# [Exercise]
Using the listing below, extract each line that has the word "background" in it.

----------------

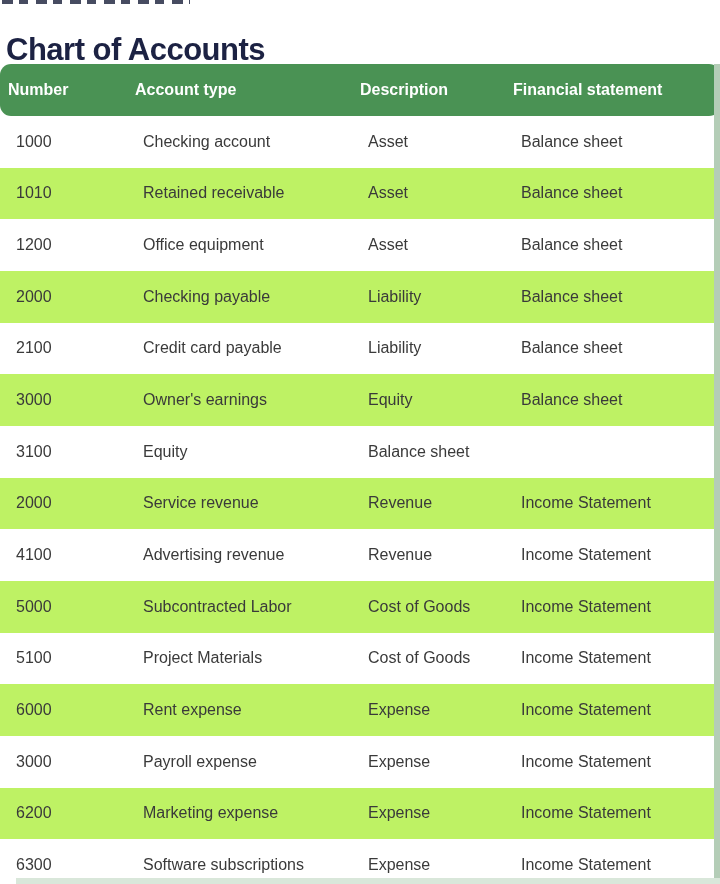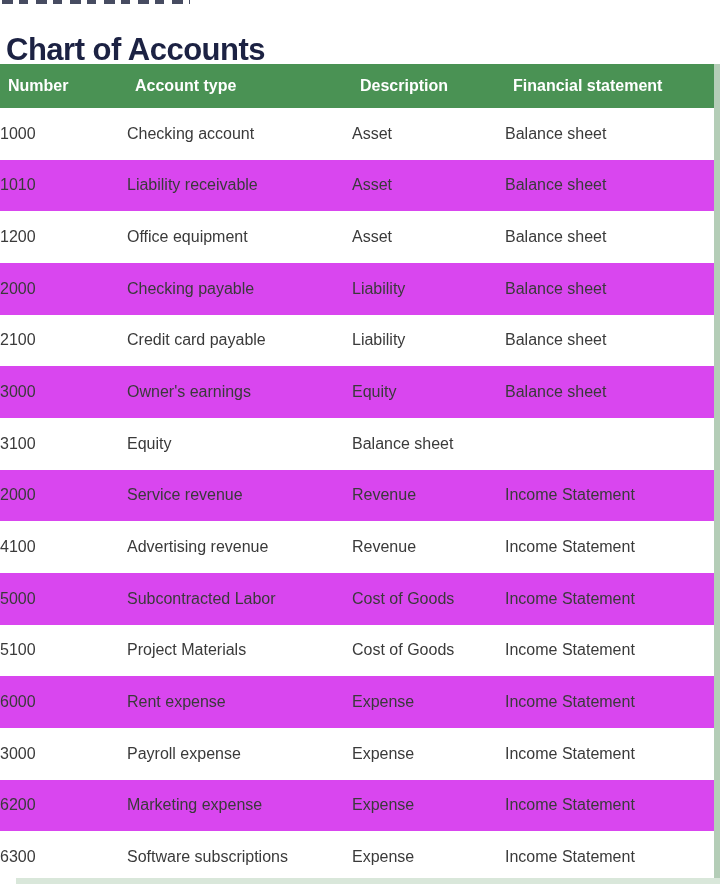--- a/index.html
+++ b/index.html
@@ -39,38 +39,39 @@
   }
   .table {
     position: absolute;
     top: 64px; left: 0;
     width: 720px;
   }
   .thead {
     display: grid;
     grid-template-columns: 127px 225px 153px 1fr;
     align-items: center;
-    height: 44px;
+    height: 52px;
     background: #4a9254;
     color: #ffffff;
     font-weight: 700;
     font-size: 16px;
+    border-radius: 11px;
   }
   .thead .th { padding-left: 8px; white-space: nowrap; }
   .row {
     display: grid;
     grid-template-columns: 127px 225px 153px 1fr;
     align-items: center;
     height: 51.67px;
     font-size: 16px;
     color: #3a3a3a;
     background: #ffffff;
   }
-  .row.alt { background: #d946ef; }
-  .row .td { padding-left: 0; white-space: nowrap; }
+  .row.alt { background: #bef264; }
+  .row .td { padding-left: 16px; white-space: nowrap; }
   .edge-strip-right {
     position: absolute;
     top: 64px; right: 0;
     width: 6px; height: 820px;
     background: #b4cdb7;
   }
   .edge-strip-bottom {
     position: absolute;
     left: 16px; bottom: 0;
     width: 704px; height: 6px;
@@ -96,21 +97,21 @@
     <div id="tbody">
   <div class="row">
     <div class="td">1000</div>
     <div class="td">Checking account</div>
     <div class="td">Asset</div>
     <div class="td">Balance sheet</div>
   </div>
 
   <div class="row alt">
     <div class="td">1010</div>
-    <div class="td">Liability receivable</div>
+    <div class="td">Retained receivable</div>
     <div class="td">Asset</div>
     <div class="td">Balance sheet</div>
   </div>
 
   <div class="row">
     <div class="td">1200</div>
     <div class="td">Office equipment</div>
     <div class="td">Asset</div>
     <div class="td">Balance sheet</div>
   </div>

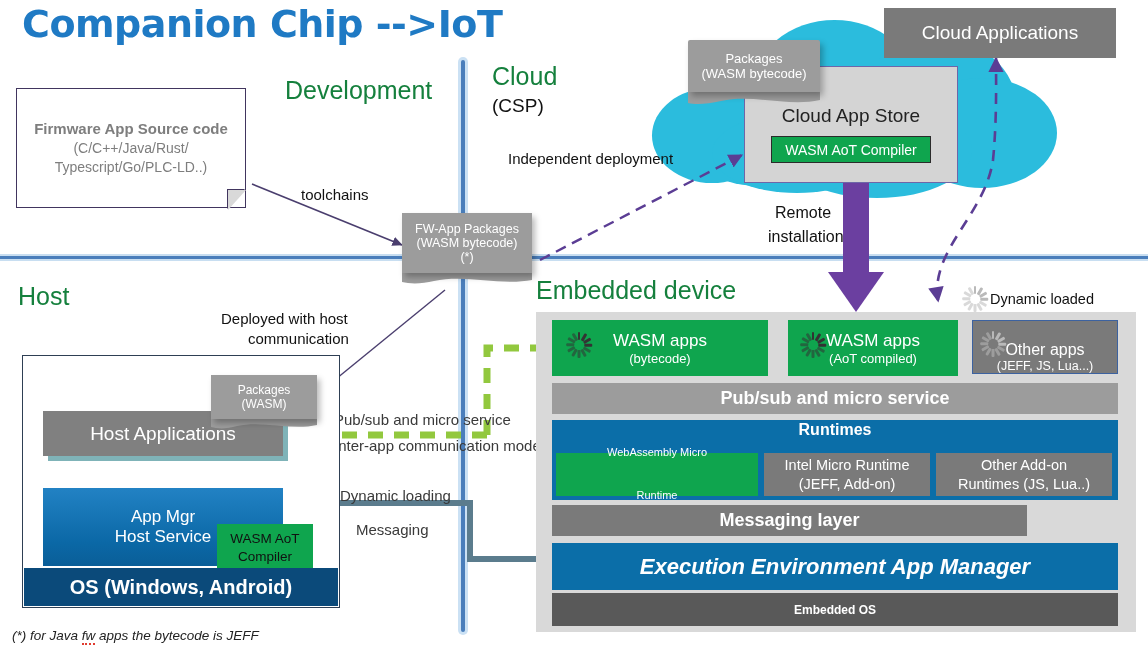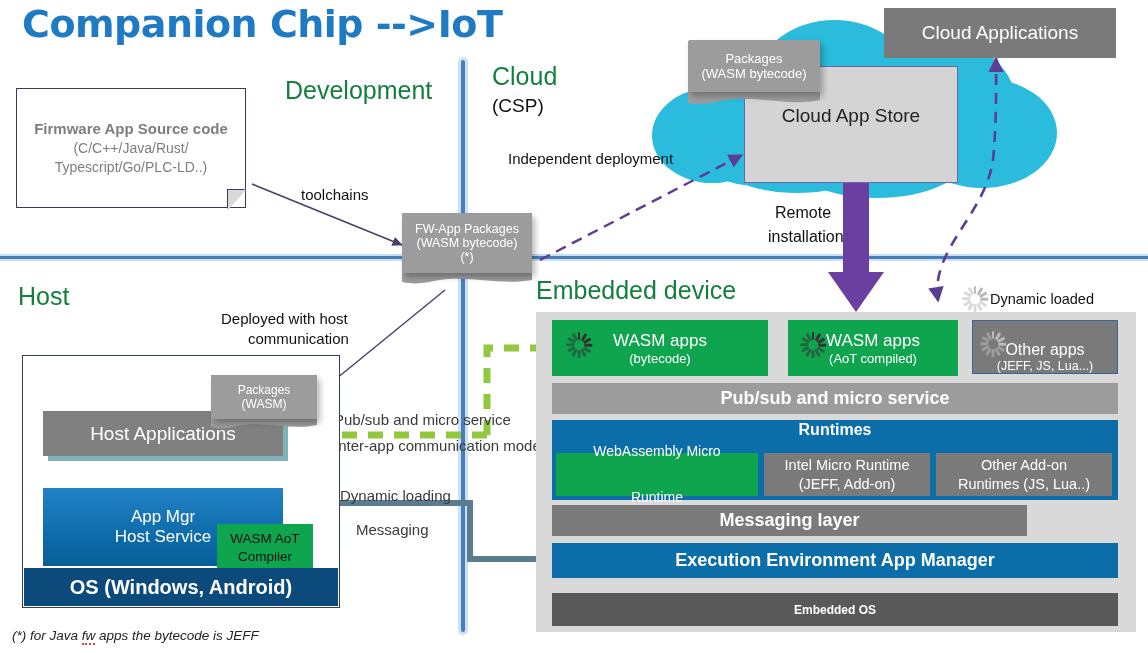--- a/index.html
+++ b/index.html
@@ -156,20 +156,24 @@
 <div class="lbl" style="left:334px;top:437px;">Inter-app communication models</div>
 <div class="lbl" style="left:340px;top:487px;">Dynamic loading</div>
 <div class="lbl" style="left:356px;top:521px;text-align:right;">Messaging</div>
 
 <div class="box gray" style="left:884px;top:8px;width:232px;height:50px;font-size:19px;">
   <span>Cloud Applications</span>
 </div>
 
 <div class="abs" style="left:744px;top:66px;width:214px;height:117px;background:#D4D4D4;border:1.2px solid #6E66A8;box-sizing:border-box;">
   <div style="text-align:center;color:#222;font-size:19px;margin-top:38px;">Cloud App Store</div>
+  <div style="margin:9px auto 0;width:158px;height:25px;background:#0FA54E;border:1px solid #2b2b2b;
+              display:flex;align-items:center;justify-content:center;color:#fff;font-size:14px;">
+    <span>WASM AoT Compiler</span>
+  </div>
 </div>
 
 <div class="callout" style="left:688px;top:40px;width:132px;">
   <div class="body" style="height:52px;border-radius:2px 2px 0 0;">
     <div style="font-size:13px;">Packages</div>
     <div style="font-size:13px;">(WASM bytecode)</div>
   </div>
   <svg width="132" height="16" style="display:block;margin-top:-1px;">
     <path d="M0,0 L132,0 L132,9 C100,16 66,3 33,10 C20,13 8,14 0,12 z" fill="#9C9C9C"></path>
   </svg>
@@ -290,38 +294,38 @@
     <i style="transform: rotate(330deg); opacity: 0.55;"></i>
   </div>
 
 <div class="box gray2" style="left:552px;top:383px;width:566px;height:31px;font-size:18px;font-weight:bold;">
   <span>Pub/sub and micro service</span>
 </div>
 
 <div class="abs" style="left:552px;top:420px;width:566px;height:80px;background:#0B6EA8;">
   <div style="text-align:center;color:#fff;font-size:16px;font-weight:bold;padding-top:1px;">Runtimes</div>
 </div>
-<div class="box green" style="left:556px;top:453px;width:202px;height:43px;color:#fff;font-size:14px;line-height:1.25;gap:29px;">
+<div class="box green" style="left:556px;top:453px;width:202px;height:43px;color:#fff;font-size:11px;line-height:1.25;gap:29px;">
   <span>WebAssembly Micro</span>
   <span>Runtime</span>
 </div>
 <div class="box gray" style="left:764px;top:453px;width:166px;height:43px;font-size:14.5px;line-height:1.25;">
   <span>Intel Micro Runtime</span>
   <span>(JEFF, Add-on)</span>
 </div>
 <div class="box gray" style="left:936px;top:453px;width:176px;height:43px;font-size:14.5px;line-height:1.25;">
   <span>Other Add-on</span>
   <span>Runtimes (JS, Lua..)</span>
 </div>
 
 <div class="box gray" style="left:552px;top:505px;width:475px;height:31px;font-size:18px;font-weight:bold;">
   <span>Messaging layer</span>
 </div>
 
-<div class="box blue" style="left:552px;top:543px;width:566px;height:35px;font-size:18px;font-weight:bold;">
+<div class="box blue" style="left:552px;top:543px;width:566px;height:47px;font-size:22px;font-weight:bold;font-style:italic;">
   <span>Execution Environment App Manager</span>
 </div>
 
 <div class="box darkgray" style="left:552px;top:593px;width:566px;height:33px;font-size:12px;font-weight:bold;">
   <span>Embedded OS</span>
 </div>
 
 <div class="abs footnote">
   <span>(*) for Java </span><span class="sq">fw</span><span> apps the bytecode is JEFF</span>
 </div>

----------------

# [Solution to this task]
     background: #4a9254;
     background: #ffffff;
-  .row.alt { background: #d946ef; }
+  .row.alt { background: #bef264; }
     background: #b4cdb7;
 <div class="abs" style="left:744px;top:66px;width:214px;height:117px;background:#D4D4D4;border:1.2px solid #6E66A8;box-sizing:border-box;">
+  <div style="margin:9px auto 0;width:158px;height:25px;background:#0FA54E;border:1px solid #2b2b2b;
 <div class="abs" style="left:552px;top:420px;width:566px;height:80px;background:#0B6EA8;">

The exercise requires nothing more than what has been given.